= Nguyen Charlie =

American comic strip by Corky Trinidad

Nguyen Charlie is an American gag-a-day comic strip that appeared during the Vietnam War in the Pacific edition of the United States Army military newspaper Stars and Stripes from 1966 to 1974. It was created by Corky Trinidad, an award-winning Philippines-born editorial cartoonist for the Honolulu Star-Bulletin from 1969 until his death in 2009.

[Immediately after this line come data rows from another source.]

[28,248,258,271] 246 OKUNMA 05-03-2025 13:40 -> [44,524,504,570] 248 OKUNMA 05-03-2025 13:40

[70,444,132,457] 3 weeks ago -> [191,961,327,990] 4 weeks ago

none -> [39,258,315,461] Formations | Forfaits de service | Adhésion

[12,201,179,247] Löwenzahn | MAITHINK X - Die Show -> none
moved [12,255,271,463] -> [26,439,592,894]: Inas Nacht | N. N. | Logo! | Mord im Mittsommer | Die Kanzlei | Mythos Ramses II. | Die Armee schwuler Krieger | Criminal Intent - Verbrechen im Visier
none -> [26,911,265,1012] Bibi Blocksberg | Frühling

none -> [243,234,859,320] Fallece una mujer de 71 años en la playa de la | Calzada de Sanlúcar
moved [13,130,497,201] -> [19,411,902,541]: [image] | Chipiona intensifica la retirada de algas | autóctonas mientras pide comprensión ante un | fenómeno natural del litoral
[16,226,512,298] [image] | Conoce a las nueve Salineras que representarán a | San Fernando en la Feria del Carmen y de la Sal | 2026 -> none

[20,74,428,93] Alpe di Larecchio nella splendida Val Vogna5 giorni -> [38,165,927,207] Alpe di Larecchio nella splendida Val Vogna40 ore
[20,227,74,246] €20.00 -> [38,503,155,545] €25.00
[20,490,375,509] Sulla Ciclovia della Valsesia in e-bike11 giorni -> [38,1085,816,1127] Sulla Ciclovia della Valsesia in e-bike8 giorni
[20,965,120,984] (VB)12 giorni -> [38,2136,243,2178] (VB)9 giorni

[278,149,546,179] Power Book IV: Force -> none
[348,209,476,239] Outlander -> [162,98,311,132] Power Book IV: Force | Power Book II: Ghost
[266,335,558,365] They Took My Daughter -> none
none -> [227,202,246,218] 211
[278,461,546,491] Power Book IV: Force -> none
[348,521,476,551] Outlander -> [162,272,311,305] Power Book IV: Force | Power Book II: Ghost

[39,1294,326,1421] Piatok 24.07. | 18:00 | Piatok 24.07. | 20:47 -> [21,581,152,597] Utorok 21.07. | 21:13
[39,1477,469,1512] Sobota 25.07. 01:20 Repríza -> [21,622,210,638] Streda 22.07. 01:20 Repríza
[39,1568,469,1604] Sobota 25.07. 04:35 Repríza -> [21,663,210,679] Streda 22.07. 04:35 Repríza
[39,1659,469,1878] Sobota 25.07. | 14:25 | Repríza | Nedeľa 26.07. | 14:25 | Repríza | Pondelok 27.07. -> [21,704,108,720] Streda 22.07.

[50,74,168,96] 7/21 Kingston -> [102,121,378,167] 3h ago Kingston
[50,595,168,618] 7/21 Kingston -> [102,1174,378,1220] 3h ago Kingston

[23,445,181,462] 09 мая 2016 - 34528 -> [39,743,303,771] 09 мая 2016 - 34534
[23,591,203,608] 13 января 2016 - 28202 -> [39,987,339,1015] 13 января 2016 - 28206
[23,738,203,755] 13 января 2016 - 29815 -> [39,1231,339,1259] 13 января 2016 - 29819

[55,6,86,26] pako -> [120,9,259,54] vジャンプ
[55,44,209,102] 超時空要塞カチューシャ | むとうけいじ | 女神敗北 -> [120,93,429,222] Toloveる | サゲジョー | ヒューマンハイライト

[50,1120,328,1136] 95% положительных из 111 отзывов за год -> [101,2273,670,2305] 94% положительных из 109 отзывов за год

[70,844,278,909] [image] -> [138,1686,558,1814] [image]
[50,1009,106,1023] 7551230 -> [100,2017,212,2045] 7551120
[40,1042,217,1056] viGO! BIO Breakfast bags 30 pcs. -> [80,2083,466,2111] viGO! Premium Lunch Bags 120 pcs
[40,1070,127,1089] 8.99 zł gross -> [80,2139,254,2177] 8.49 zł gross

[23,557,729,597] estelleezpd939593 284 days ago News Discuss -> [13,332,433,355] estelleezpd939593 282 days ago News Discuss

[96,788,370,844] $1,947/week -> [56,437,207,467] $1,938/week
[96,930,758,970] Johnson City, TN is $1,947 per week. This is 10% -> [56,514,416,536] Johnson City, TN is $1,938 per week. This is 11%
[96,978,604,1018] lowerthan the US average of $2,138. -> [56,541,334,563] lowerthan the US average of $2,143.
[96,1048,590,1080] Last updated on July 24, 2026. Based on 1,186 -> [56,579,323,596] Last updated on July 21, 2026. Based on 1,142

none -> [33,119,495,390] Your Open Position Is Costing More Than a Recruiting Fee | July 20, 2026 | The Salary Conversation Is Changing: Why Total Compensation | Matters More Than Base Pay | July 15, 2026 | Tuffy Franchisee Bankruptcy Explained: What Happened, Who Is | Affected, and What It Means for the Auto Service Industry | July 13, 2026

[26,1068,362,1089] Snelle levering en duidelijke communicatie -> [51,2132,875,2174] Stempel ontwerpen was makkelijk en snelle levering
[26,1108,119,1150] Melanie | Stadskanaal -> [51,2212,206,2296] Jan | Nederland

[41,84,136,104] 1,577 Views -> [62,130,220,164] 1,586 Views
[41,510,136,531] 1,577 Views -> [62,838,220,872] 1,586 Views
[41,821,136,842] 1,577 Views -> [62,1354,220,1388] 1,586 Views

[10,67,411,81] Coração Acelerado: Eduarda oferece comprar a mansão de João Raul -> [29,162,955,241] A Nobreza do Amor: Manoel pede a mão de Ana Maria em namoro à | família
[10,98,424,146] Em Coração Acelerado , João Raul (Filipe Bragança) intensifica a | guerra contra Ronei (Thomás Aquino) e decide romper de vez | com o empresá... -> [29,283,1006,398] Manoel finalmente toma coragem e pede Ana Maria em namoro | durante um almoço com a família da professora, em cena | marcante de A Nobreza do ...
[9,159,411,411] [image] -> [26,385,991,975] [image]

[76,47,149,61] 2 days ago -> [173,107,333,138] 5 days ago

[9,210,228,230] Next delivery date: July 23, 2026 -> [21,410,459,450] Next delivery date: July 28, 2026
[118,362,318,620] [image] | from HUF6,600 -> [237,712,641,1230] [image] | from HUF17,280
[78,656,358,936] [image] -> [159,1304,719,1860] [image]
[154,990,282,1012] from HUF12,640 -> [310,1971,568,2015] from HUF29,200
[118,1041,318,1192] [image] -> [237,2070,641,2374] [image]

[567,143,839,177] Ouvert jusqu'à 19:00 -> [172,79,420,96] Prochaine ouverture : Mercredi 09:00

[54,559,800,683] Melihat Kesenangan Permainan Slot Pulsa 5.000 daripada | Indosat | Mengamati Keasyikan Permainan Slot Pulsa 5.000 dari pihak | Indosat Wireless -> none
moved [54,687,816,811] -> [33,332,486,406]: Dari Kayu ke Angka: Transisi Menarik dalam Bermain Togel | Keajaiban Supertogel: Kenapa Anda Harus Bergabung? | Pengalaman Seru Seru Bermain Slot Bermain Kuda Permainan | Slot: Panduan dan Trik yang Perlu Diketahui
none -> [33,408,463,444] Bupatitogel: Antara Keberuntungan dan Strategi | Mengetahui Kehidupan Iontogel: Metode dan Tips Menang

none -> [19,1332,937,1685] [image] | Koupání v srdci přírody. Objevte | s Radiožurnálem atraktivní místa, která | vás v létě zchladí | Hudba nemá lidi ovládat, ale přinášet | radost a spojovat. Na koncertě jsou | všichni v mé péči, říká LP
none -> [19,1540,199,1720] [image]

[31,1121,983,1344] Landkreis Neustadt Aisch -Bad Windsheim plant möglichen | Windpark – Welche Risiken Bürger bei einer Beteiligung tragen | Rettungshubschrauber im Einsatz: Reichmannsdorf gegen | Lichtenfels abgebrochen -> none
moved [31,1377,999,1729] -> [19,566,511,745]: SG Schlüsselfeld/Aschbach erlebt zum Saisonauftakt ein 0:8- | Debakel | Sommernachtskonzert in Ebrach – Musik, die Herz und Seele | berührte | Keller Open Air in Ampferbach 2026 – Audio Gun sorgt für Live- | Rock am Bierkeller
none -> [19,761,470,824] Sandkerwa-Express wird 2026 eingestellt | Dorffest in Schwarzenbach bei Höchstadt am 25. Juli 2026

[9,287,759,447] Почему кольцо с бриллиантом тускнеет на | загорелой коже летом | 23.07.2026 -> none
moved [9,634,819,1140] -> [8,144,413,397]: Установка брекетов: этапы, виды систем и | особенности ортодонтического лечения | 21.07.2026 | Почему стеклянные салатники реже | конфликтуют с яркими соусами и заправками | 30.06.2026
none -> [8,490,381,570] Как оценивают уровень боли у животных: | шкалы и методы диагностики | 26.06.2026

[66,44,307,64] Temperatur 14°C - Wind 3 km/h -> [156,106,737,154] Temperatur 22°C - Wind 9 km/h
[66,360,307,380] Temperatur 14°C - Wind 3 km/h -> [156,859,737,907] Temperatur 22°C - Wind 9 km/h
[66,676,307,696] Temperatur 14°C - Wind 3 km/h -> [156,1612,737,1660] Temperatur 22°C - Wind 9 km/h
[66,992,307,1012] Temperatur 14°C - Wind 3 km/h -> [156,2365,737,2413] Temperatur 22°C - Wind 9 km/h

==Concept and characters==

Its title hero is a dedicated (if less than heroic) Nget Cong (as Trinidad calls them) who shares the battlefields of South Vietnam with his American counterparts, everyone having a common interest: survival. The comic strip is non political and both sides are treated equally. No one dies in Nguyen Charlie's war. The cast of characters includes Nguyen Charlie's comrades and their leader (Comrade Commander), as well as the members of a U. S. infantry platoon. Non-combatants are seldom seen, the notorious "mammie-san" who does the GIs' laundry being an exception. Nguyen Charlie was an immediate hit with the GIs and each day's entry was eagerly awaited.

==Background==

Trinidad created the comic strip in 1966, when he was still living in the Philippines, and Nguyen Charlie first appeared in the Philippines Herald. It was then carried briefly by the Saigon Post, before being picked up by the Stars and Stripes. Trinidad said, "Americans have always been known for their sense of humor, their ability to joke during a crisis, to laugh at themselves during trouble. The Vietnam War was unpopular ... because it was one war where the U.S. was not laughing." Trinidad made two trips to South Vietnam to ensure accuracy, and was always careful not to let politics play a part in the comic strip.

==List of publications==

Three softcover books compiling the Nguyen Charlie daily strips were published:
- Nguyen Charlie (1969)
- Sorry 'Bout That, Sarge (1970)
- Not In This War, Charlie! (1970)

A fourth softcover book of reprints titled Nguyen Charlie Encores followed in 1985 (Arthouse Books, ISBN 0-935021-01-9).